◆ **DATASET**:
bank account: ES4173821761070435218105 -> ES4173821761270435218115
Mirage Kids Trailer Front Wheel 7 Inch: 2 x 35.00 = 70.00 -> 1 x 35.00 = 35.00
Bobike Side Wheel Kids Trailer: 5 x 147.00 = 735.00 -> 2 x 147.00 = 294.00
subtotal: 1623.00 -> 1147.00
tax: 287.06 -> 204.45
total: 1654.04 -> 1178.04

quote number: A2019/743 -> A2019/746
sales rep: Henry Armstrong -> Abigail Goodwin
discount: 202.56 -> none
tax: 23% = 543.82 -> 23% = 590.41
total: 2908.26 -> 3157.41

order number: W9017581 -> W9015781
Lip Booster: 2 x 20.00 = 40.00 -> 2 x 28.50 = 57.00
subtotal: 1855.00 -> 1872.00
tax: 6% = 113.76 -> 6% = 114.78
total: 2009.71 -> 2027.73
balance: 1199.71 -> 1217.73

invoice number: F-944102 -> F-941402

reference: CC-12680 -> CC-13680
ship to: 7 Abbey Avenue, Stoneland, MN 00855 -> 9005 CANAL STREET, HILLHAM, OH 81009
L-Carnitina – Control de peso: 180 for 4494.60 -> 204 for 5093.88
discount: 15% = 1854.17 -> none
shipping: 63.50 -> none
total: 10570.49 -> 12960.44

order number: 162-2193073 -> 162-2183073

◆ **TASK DETAILS**: Take the lines above from the one holding "discount: 202.56 -> none" to the last and output them exactly.

◆ **TASK ANSWER**:
discount: 202.56 -> none
tax: 23% = 543.82 -> 23% = 590.41
total: 2908.26 -> 3157.41

order number: W9017581 -> W9015781
Lip Booster: 2 x 20.00 = 40.00 -> 2 x 28.50 = 57.00
subtotal: 1855.00 -> 1872.00
tax: 6% = 113.76 -> 6% = 114.78
total: 2009.71 -> 2027.73
balance: 1199.71 -> 1217.73

invoice number: F-944102 -> F-941402

reference: CC-12680 -> CC-13680
ship to: 7 Abbey Avenue, Stoneland, MN 00855 -> 9005 CANAL STREET, HILLHAM, OH 81009
L-Carnitina – Control de peso: 180 for 4494.60 -> 204 for 5093.88
discount: 15% = 1854.17 -> none
shipping: 63.50 -> none
total: 10570.49 -> 12960.44

order number: 162-2193073 -> 162-2183073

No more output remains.